De precieze vraag van mr. X met betrekking tot de identiteit van de cliënt vindt hier een antwoord. Met toestemming van de cliënt mag de identiteit van de cliënt worden gegeven. In vele gevallen zal men trouwens als referentie een brief van de vroegere of bestaande cliënt vragen, waarin wordt bevestigd dat de advocaat gedurende een bepaalde tijd gelijkaardige zaken voor deze andere cliënt heeft behandeld. Daar is niets op tegen.
Buiten de toestemming van de cliënt moet de advocaat uiteraard het beroepsgeheim in acht nemen en mag hij geen enkel gegeven prijsgeven dat de derde zou toelaten de cliënt of diens zaak te identificeren.

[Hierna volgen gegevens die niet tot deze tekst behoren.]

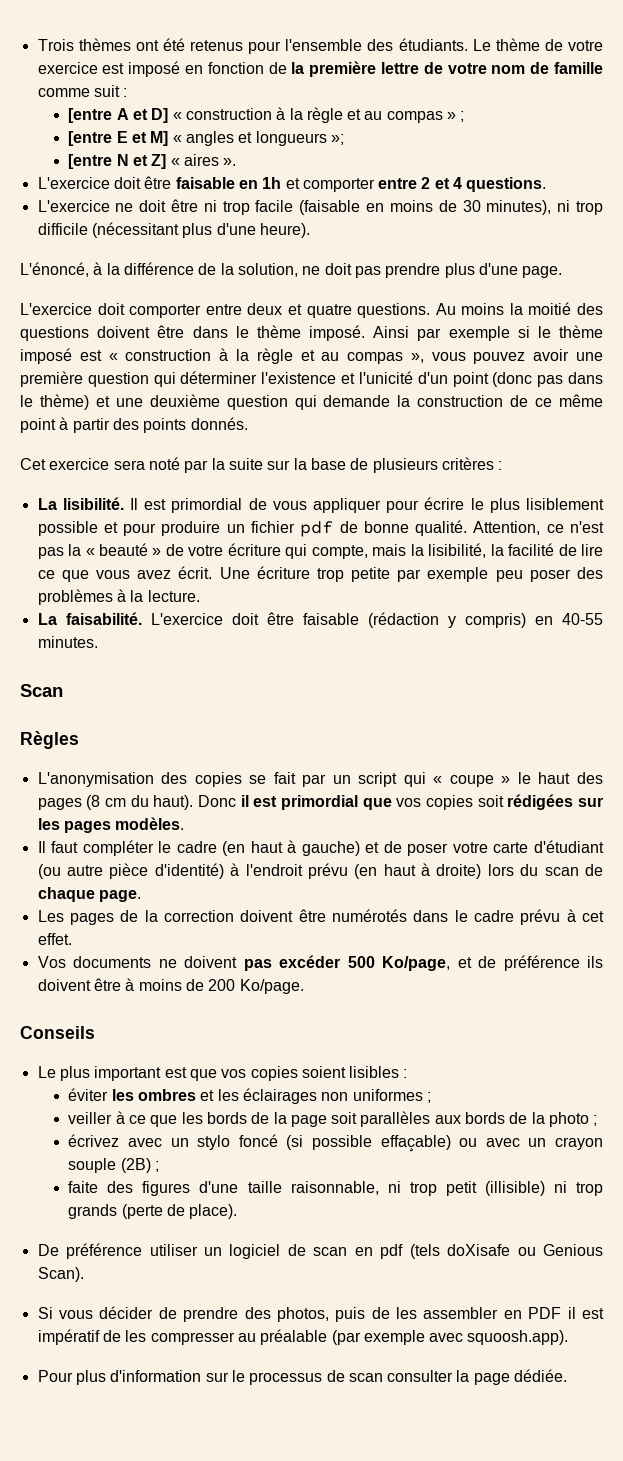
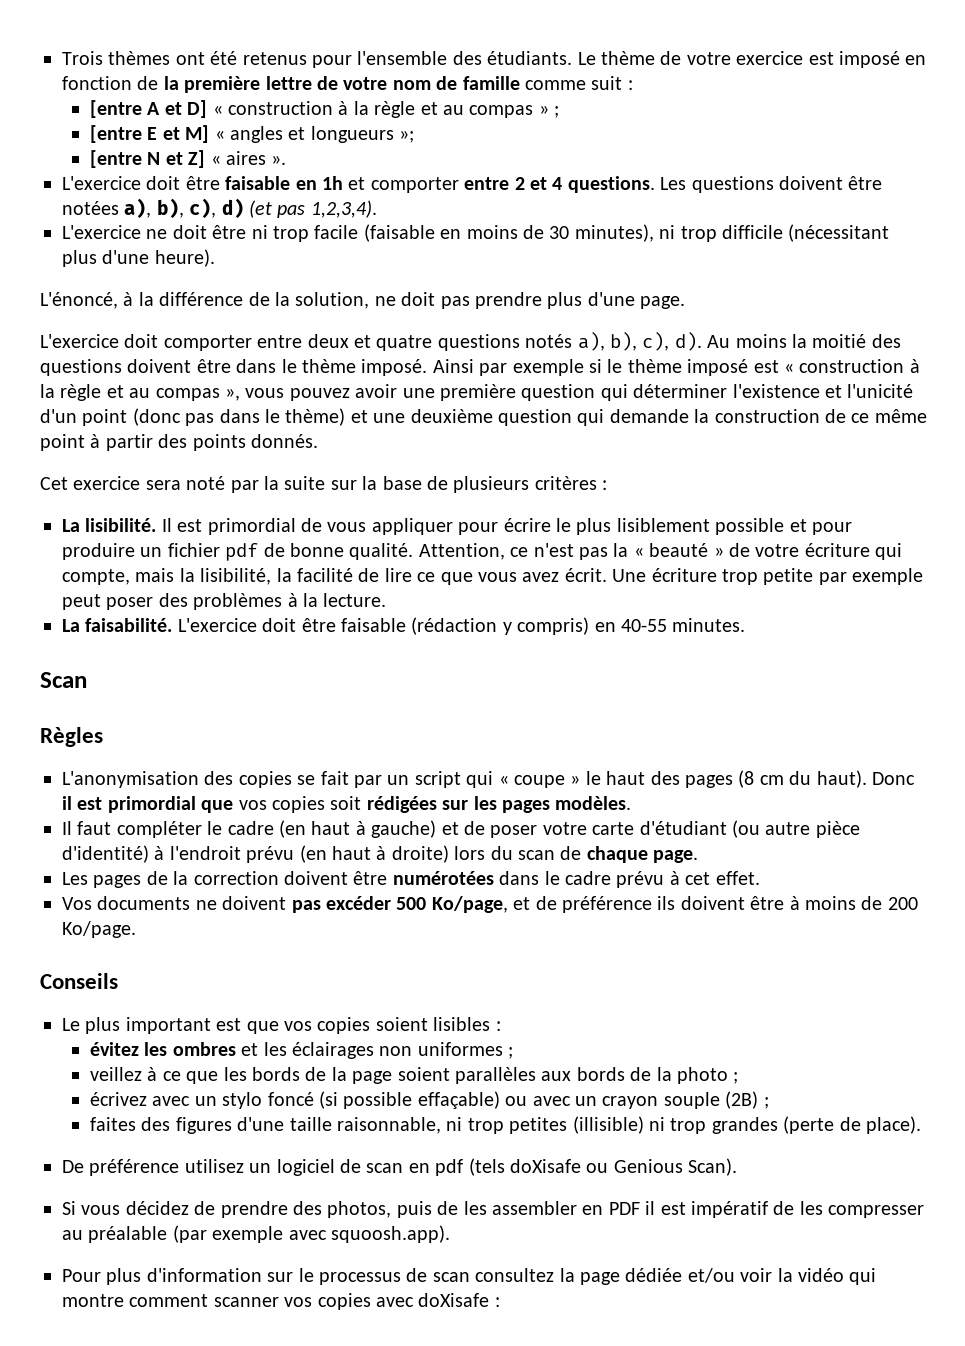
(547, 184) none -> [660,176,883,193] [62,198,377,218] Les questions doivent être notées a), b), c), d) (et pas 1,2,3,4).
[357,303,431,318] questions. -> [437,332,702,351] questions notés a), b), c), d).
[495,570,523,582] peu -> [62,594,101,610] peut
[331,909,407,922] numérotés -> [392,871,494,885] numérotées
[68,1088,109,1101] éviter -> [90,1042,140,1056] évitez
[68,1112,113,1124] veiller -> [90,1067,143,1081] veillez
[331,1112,358,1124] soit -> [397,1067,450,1081] soient
[68,1181,99,1193] faite -> [90,1117,137,1131] faites
[445,1181,477,1196] petit -> [509,1117,568,1134] petites
[68,1204,118,1219] grands -> [711,1117,778,1134] grandes
[149,1244,198,1256] utiliser -> [184,1159,244,1173] utilisez
[99,1306,154,1319] décider -> [125,1201,189,1215] décidez
[387,1369,568,1385] consulter la page dédiée. -> [475,1268,877,1285] [62,1293,500,1310] consultez la page dédiée et/ou voir la vidéo qui montre comment scanner vos copies avec doXisafe :

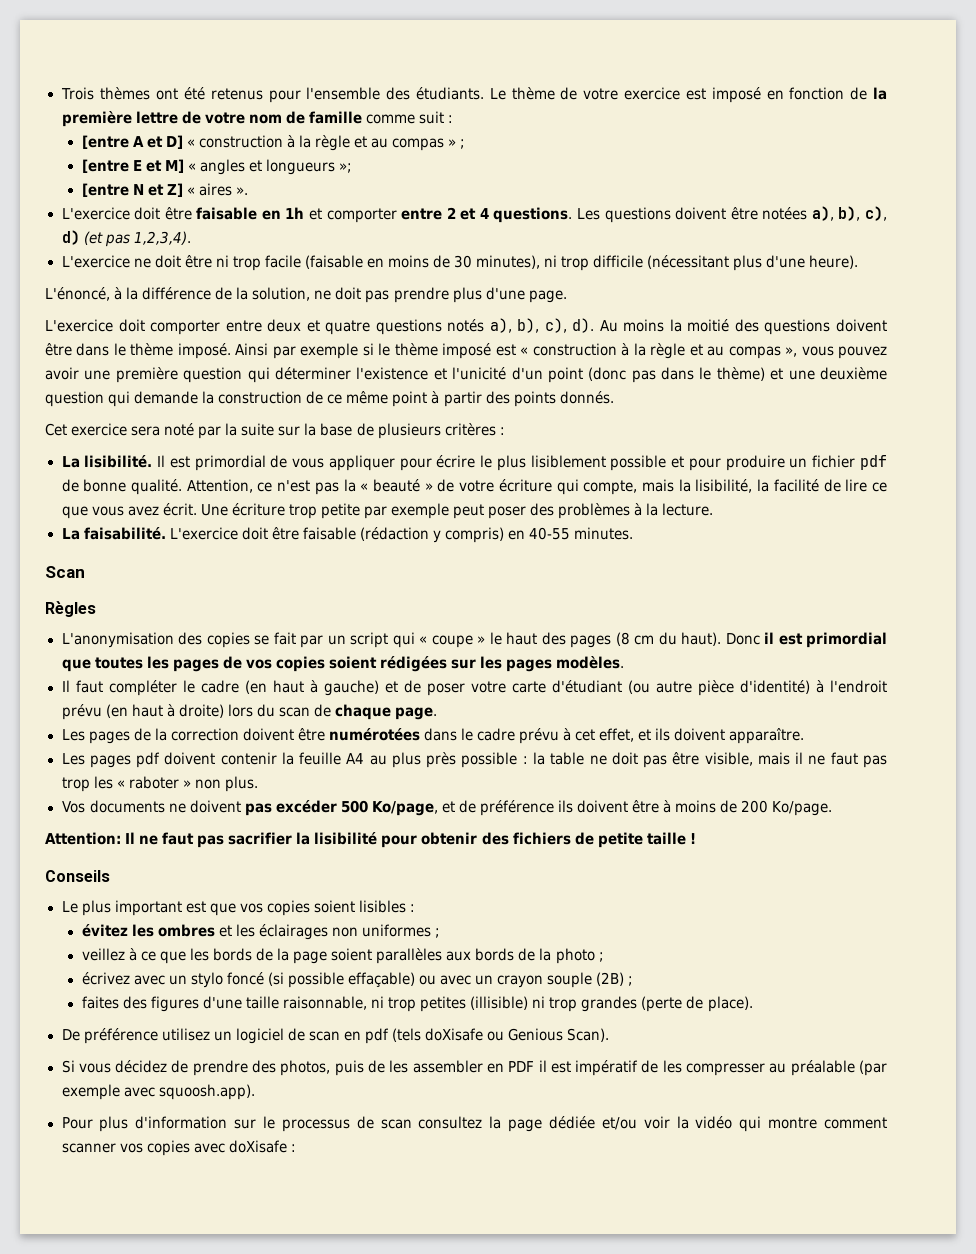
[238,796,362,813] vos copies soit -> [94,656,377,672] toutes les pages de vos copies soient
[715,871,760,885] effet. -> [599,728,805,744] [61,752,888,768] [61,776,258,792] effet, et ils doivent apparaître. // Les pages pdf doivent contenir la feuille A4 au plus près possible : la table ne doit pas être visible, mais il ne faut pas trop les « raboter » non plus.
(136, 929) none -> [45,832,696,848] // Attention: Il ne faut pas sacrifier la lisibilité pour obtenir des fichiers de petite taille !

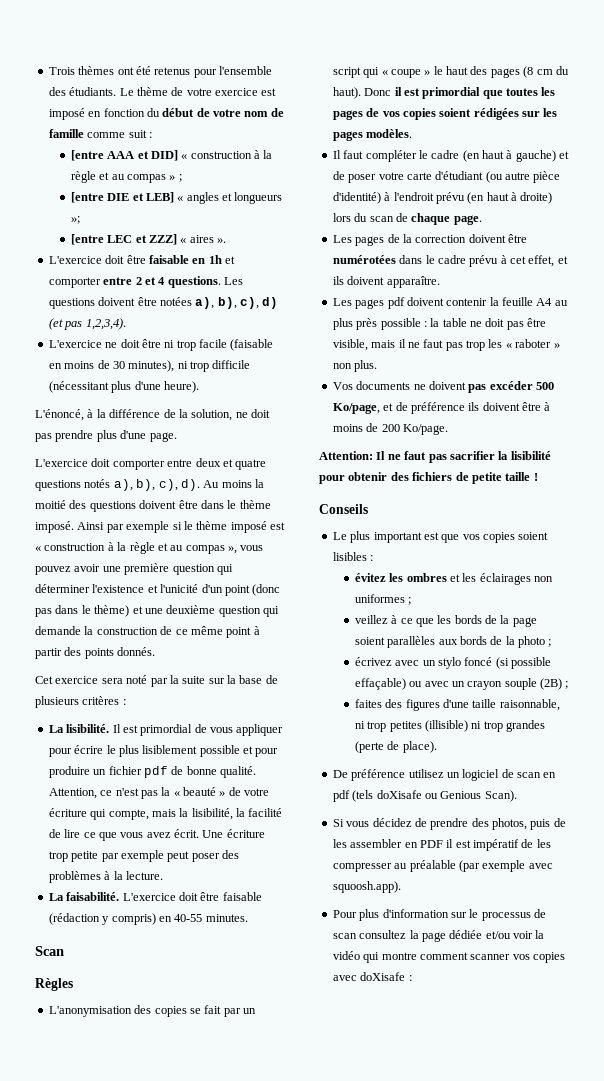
[850,87,888,100] [61,111,178,127] de la première lettre -> [146,108,195,117] du début
[132,135,183,149] A et D] -> [107,150,178,161] AAA et DID]
[132,159,184,173] E et M] -> [107,192,174,203] DIE et LEB]
[132,183,183,197] N et Z] -> [107,234,177,245] LEC et ZZZ]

Ik verwijs ook naar de Toelichting bij het reglement inzake publiciteit waarin te lezen staat:
Ook voor de beperkte of openbare gunningsprocedures mogen de vereiste gegevens verstrekt worden, weer met de nodige discretie en, waar nodig, de instemming van de cliënt. Het gaat uiteindelijk telkens niet om werkelijke uitzonderingen op de regel van artikel 5, daar deze slechts betrekking heeft op de publiciteit gevoerd door de advocaat zelf of door derden in zijn opdracht, en bovenvermelde schijnbare uitzonderingen geen publicitair oogmerk hebben.

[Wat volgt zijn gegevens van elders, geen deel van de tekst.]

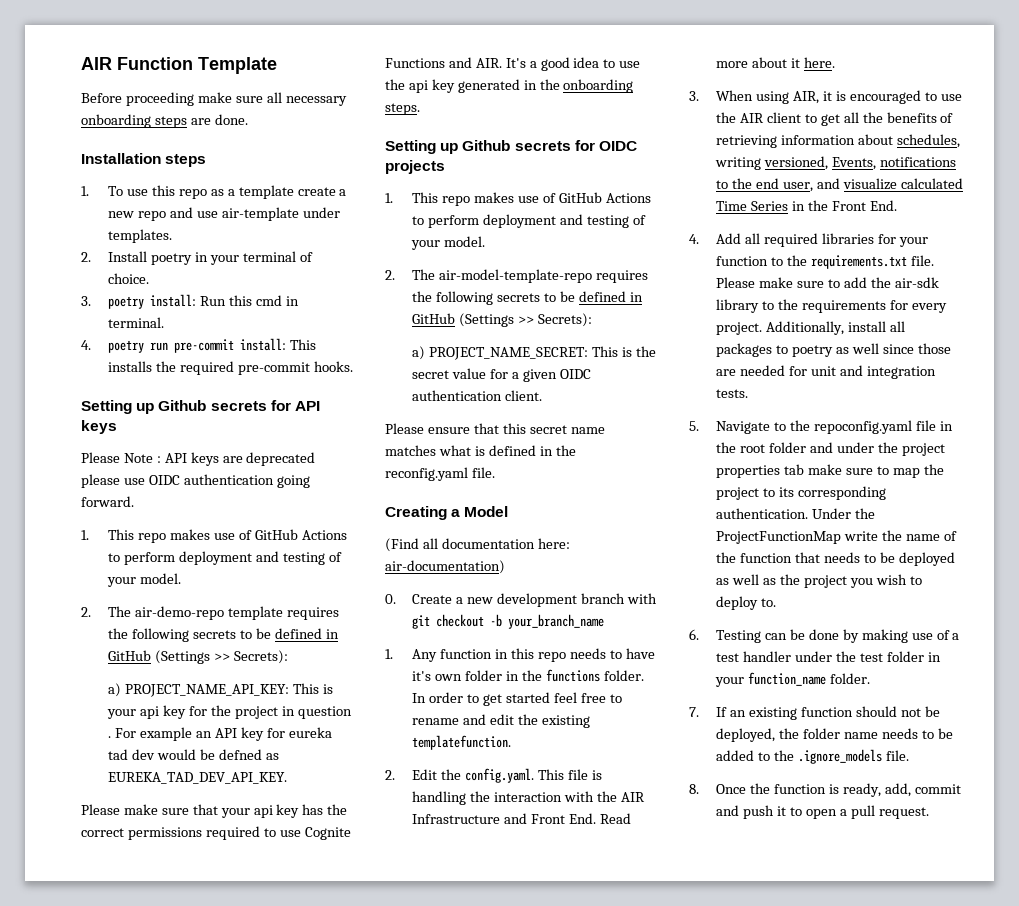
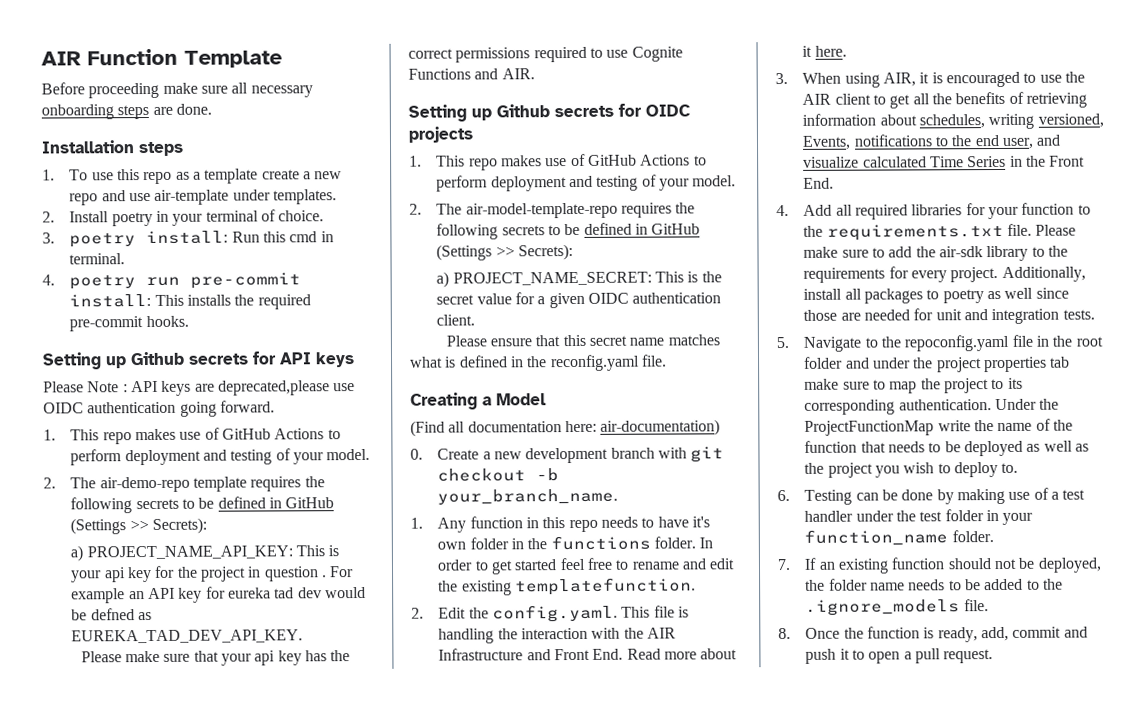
[246,452,316,466] [81,474,120,488] deprecated please -> [217,380,330,396] deprecated,please
[505,57,641,71] [385,79,634,93] [385,103,420,115] It's a good idea to use the api key generated in the onboarding steps. -> (535, 74) none
[508,614,605,629] your_branch_name -> [437,488,619,505] your_branch_name.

In de toelichting wordt dus een onderscheid gemaakt tussen reclame aan de ene zijde en het mededelen van gegevens in het kader van een gunningsprocedure aan de andere zijde. Dit laatste wordt volgens de toelichting niet als publiciteit in de zin van het reglement aanzien. Persoonlijk ben ik het daar niet geheel mee eens. Het is m.i. steeds de bedoeling geweest om “publiciteit” in het kader van het reglement ruim op te vatten. Het feit dat in artikel 5 een uitzondering wordt gemaakt voor de gunningsprocedures, toont m.i. aan dat in principe deze vorm van “publiciteit” sensu lato ook onder de toepassing valt van het reglement.

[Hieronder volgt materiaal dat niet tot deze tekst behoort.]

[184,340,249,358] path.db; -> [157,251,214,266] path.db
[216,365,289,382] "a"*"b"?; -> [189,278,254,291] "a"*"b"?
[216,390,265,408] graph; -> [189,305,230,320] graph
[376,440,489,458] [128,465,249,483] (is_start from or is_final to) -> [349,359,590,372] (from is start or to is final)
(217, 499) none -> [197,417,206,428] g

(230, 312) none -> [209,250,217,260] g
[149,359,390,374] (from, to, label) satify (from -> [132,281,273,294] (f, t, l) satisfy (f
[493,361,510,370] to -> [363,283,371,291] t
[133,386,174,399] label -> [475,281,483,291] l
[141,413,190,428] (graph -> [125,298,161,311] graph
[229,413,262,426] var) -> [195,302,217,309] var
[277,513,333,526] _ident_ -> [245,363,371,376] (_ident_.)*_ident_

Welke ook de interpretatie weze, deze doet niets af aan de bescherming van het beroepsgeheim, die aan de basis ligt van voormeld artikel 5. Het is niet omdat een gunningsprocedure niet zou onderworpen zijn aan het reglement inzake de publiciteit, dat de onderliggende regel van het beroepsgeheim niet in acht zou moeten worden genomen.
De kern van de zaak ligt mijns inziens in de instemming van de cliënt. Indien de cliënt er geen bezwaar tegen heeft dat hij als referentie wordt gebruikt, dan behoort dit mijns inziens niet langer tot het beroepsgeheim, althans niet binnen de context waarvoor de cliënt zijn instemming geeft. Deze instemming zal wellicht ook makkelijk worden verkregen. Bij overheden en institutionele cliënten is het loutere feit dat een bepaalde advocaat optreedt voor een bepaalde overheid voor een welbepaald soort zaken zelden nog een geheim.
Ik besluit dat met betrekking tot de gegevens die worden gevraagd in het kader van een gunningsprocedure de regels inzake publiciteit en het beroepsgeheim met de nodige soepelheid moeten worden beoordeeld en dat er ter zake weinig problemen kunnen rijzen wanneer vooraf de instemming van de betrokken cliënt word gevraagd.